Directions: When you reach the line containing "char * aName, bool aDefValue);" in the records below, start copying exactly, and stop once you have copied the line containing "ENGINE_getTcvColorStruct(const char * aName);".

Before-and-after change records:
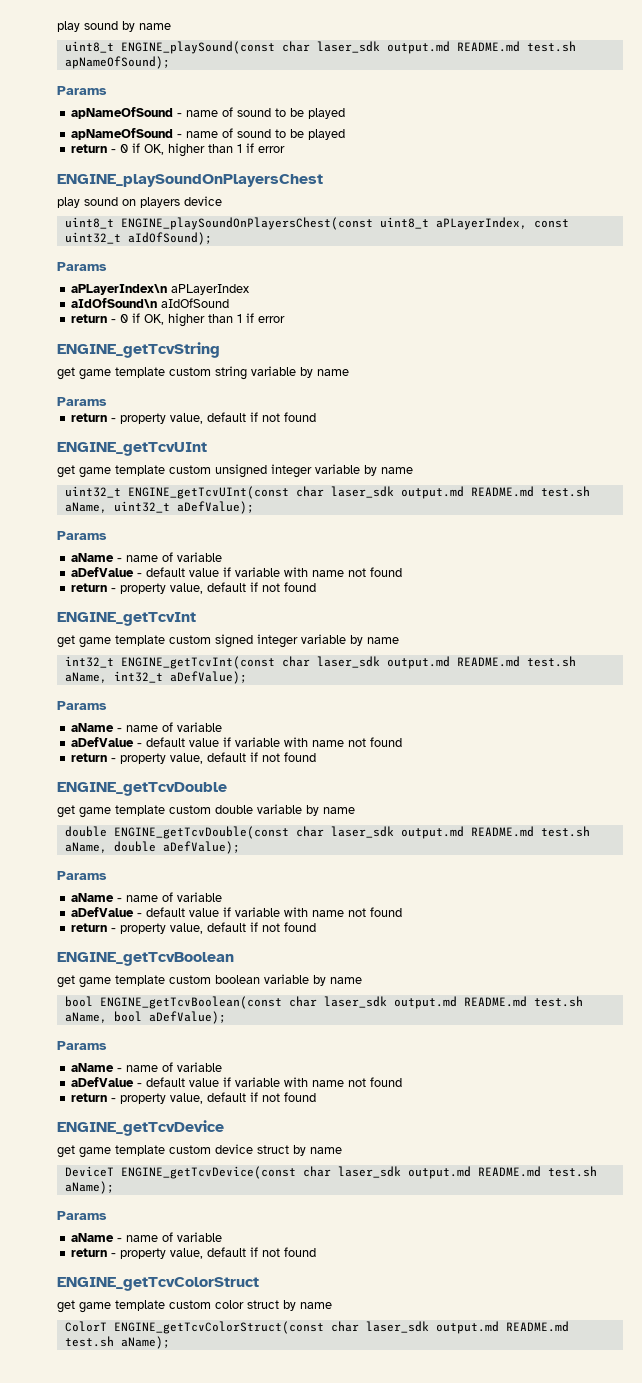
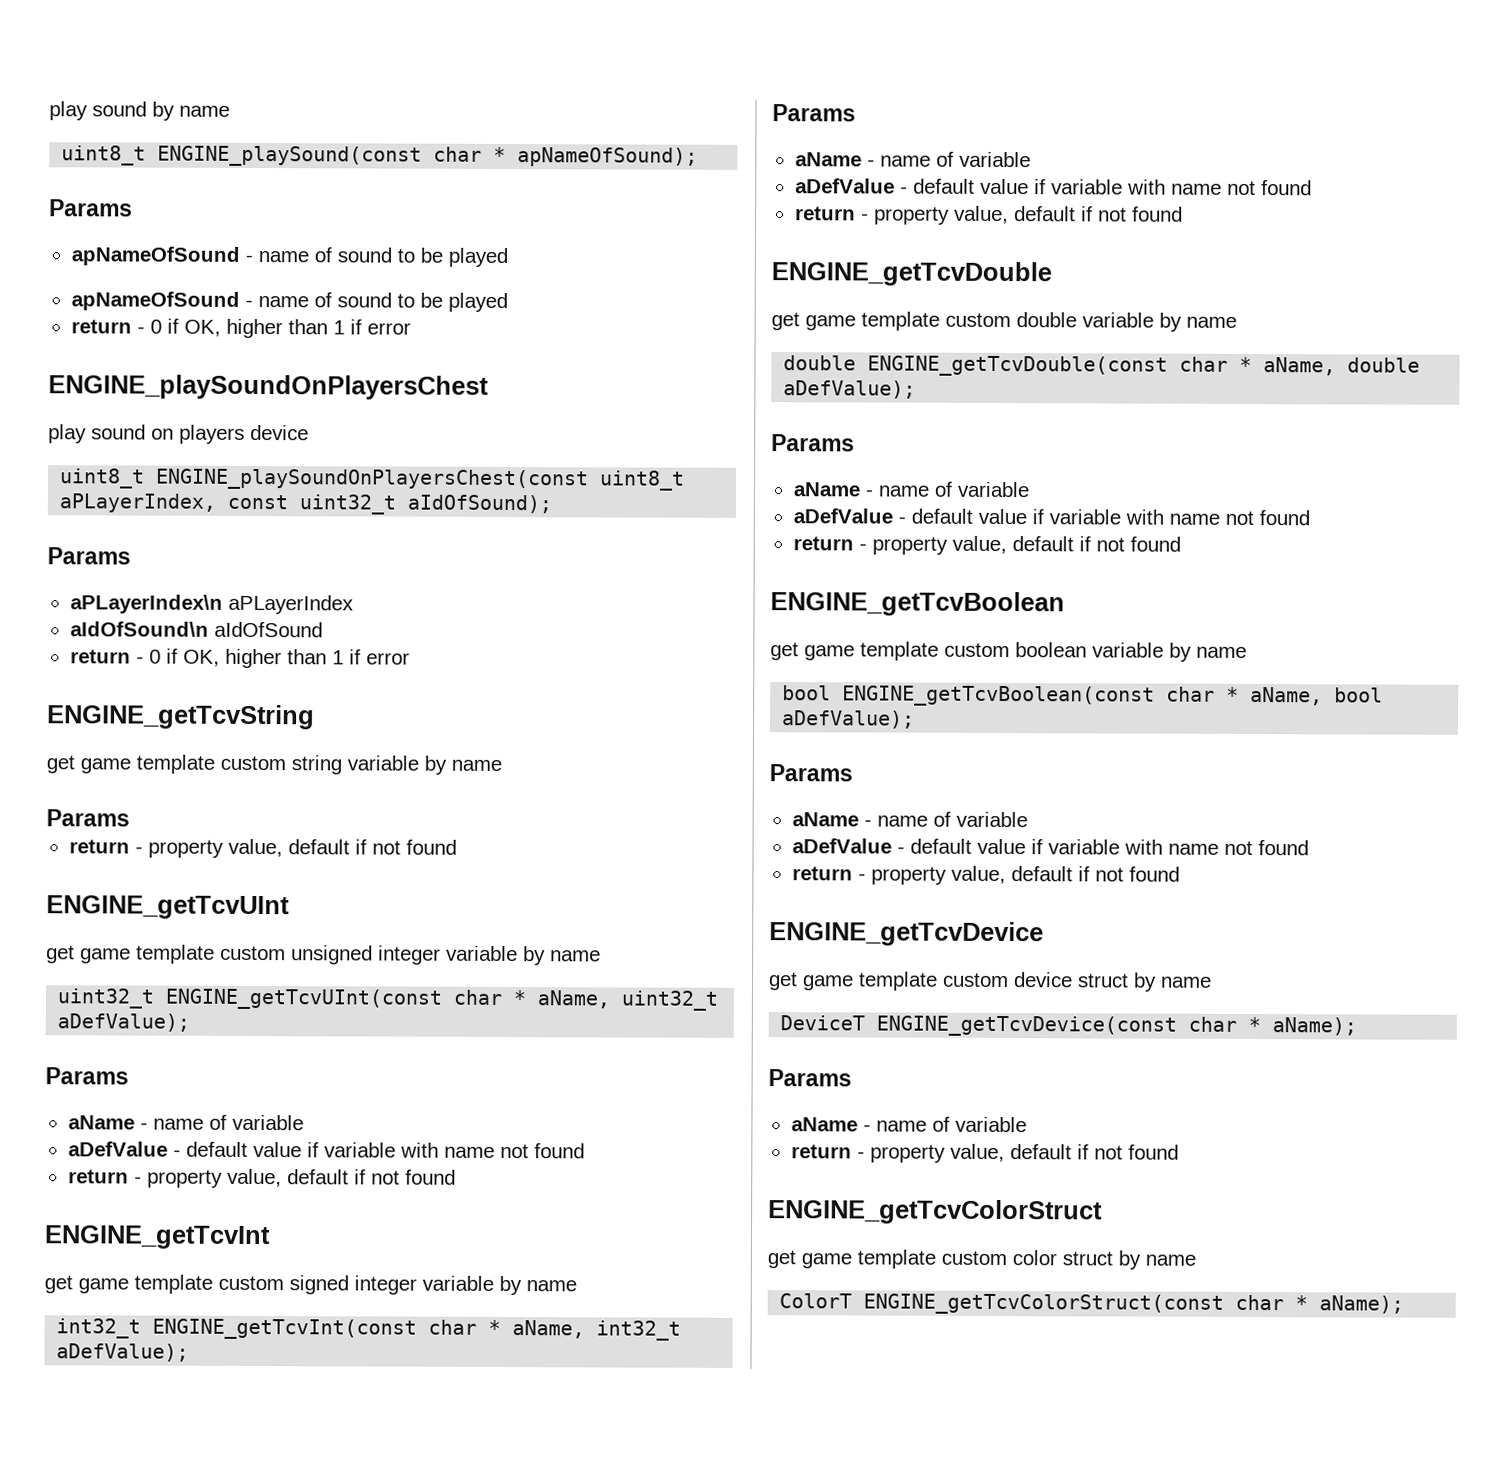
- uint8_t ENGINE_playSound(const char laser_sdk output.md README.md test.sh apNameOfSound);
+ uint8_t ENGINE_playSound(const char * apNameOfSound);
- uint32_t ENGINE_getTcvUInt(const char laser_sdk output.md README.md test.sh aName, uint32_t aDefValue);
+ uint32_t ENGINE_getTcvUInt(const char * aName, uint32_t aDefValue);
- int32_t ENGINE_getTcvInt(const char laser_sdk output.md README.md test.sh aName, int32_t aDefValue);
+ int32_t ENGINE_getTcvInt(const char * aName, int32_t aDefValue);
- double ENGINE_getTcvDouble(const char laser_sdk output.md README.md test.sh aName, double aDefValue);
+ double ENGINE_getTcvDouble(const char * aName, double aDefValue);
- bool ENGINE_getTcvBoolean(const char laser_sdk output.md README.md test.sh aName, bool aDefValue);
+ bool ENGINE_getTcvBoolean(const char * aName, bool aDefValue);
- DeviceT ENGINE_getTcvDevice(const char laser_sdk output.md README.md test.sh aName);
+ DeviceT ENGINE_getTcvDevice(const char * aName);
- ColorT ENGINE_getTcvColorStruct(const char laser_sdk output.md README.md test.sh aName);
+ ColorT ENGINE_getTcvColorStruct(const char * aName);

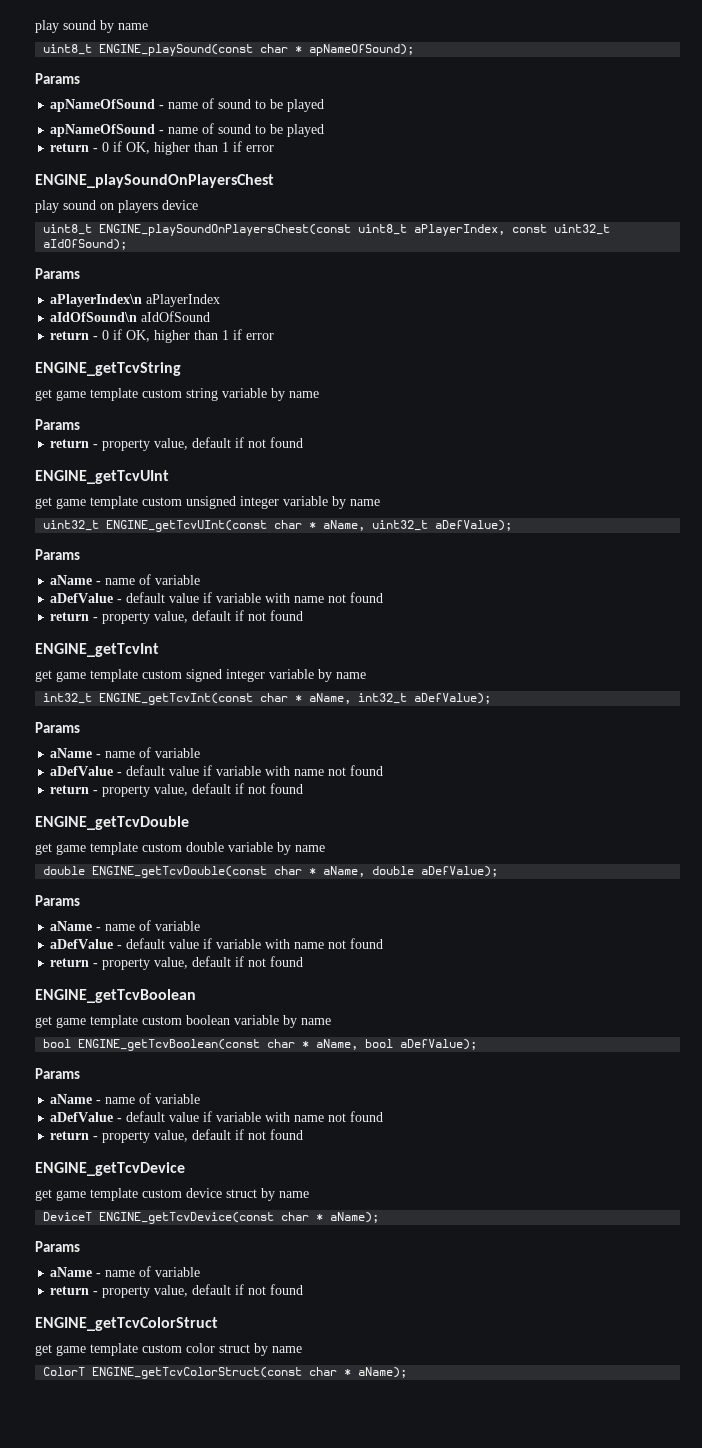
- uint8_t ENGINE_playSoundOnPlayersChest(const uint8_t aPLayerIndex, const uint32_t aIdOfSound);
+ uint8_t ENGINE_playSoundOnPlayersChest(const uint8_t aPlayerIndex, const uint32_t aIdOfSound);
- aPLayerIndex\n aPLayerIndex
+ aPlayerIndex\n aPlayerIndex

==

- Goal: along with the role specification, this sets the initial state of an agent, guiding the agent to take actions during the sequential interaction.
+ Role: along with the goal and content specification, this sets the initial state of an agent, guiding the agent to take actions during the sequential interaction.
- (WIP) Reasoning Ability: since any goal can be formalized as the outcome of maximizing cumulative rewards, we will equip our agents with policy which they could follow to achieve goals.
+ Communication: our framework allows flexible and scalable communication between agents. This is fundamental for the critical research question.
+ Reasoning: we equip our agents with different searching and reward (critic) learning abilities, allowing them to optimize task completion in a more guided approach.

Task output:
+ bool ENGINE_getTcvBoolean(const char * aName, bool aDefValue);
- DeviceT ENGINE_getTcvDevice(const char laser_sdk output.md README.md test.sh aName);
+ DeviceT ENGINE_getTcvDevice(const char * aName);
- ColorT ENGINE_getTcvColorStruct(const char laser_sdk output.md README.md test.sh aName);
+ ColorT ENGINE_getTcvColorStruct(const char * aName);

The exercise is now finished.